Most versions of Windows server are affected by this flaw, including 2005, 2008, 2008 R2, 2012, 2012 R2, 2016 and 2019. In a support document, Microsoft explained that your organization is potentially vulnerable to PetitPotam if NTLM authentication is enabled on your domain and you use Active Directory Certificate Services (AD CS) with Certificate Authority Web Enrollment or Certificate Enrollment Web Service. If you fit that category, Microsoft offers a few recommendations.
The preferred solution is to disable NTLM authentication on your Windows domain, a process you can implement by following the steps described on this Microsoft network security page.

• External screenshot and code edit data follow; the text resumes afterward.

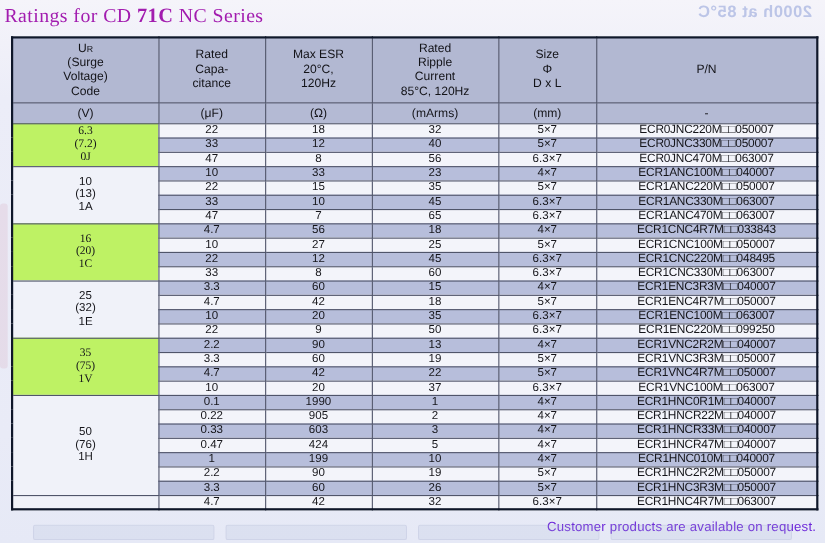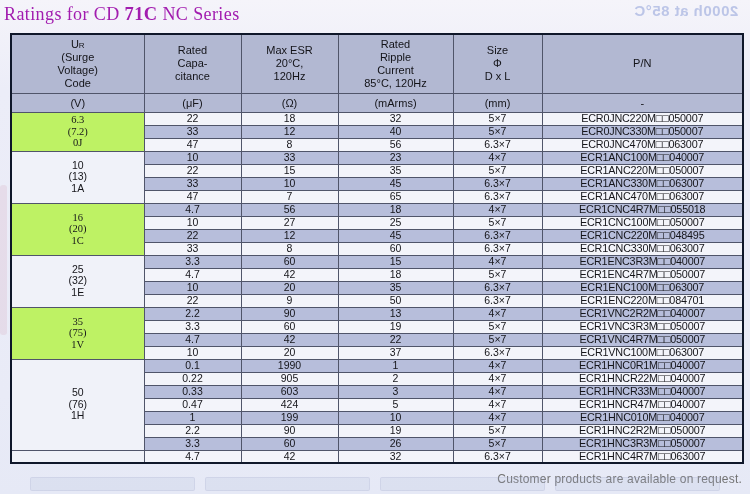"ECR1CNC4R7M□□055018" td.pn { text: 055018 -> 033843 }
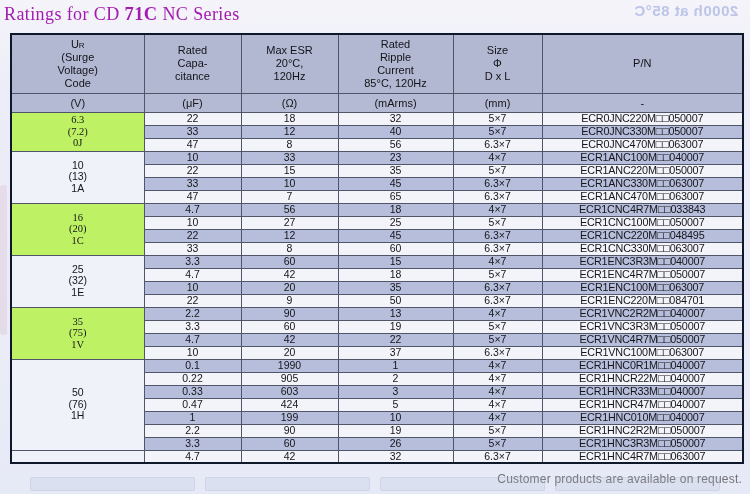"ECR1ENC220M□□084701" td.pn { text: 084701 -> 099250 }
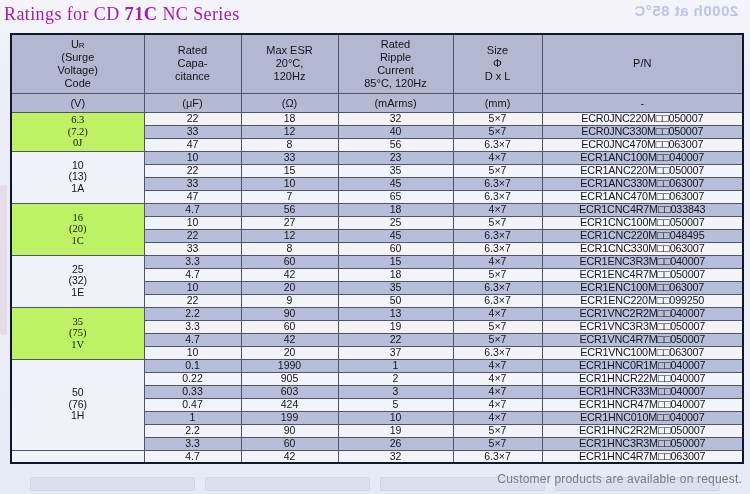"Customer products are available on" .footer { color: #737373 -> #6d28d9 }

If you can’t disable NTLM on your domain due to compatibility reasons, Microsoft suggests disabling it on any AD CS Servers in your domain, which you can do through Group Policy. If necessary, you can add exceptions to this policy. Alternatively, disable NTLM for Internet Information Services (IIS) on AD CS Servers in your domain that run Certificate Authority Web Enrollment or Certificate Enrollment Web Service services.
“To prevent NTLM Relay Attacks on networks with NTLM enabled, domain administrators must ensure that services that permit NTLM authentication make use of protections such as Extended Protection for Authentication (EPA) or signing features such as SMB signing,” Microsoft said. “PetitPotam takes advantage of servers where Active Directory Certificate Services is not configured with protections for NTLM Relay Attacks.”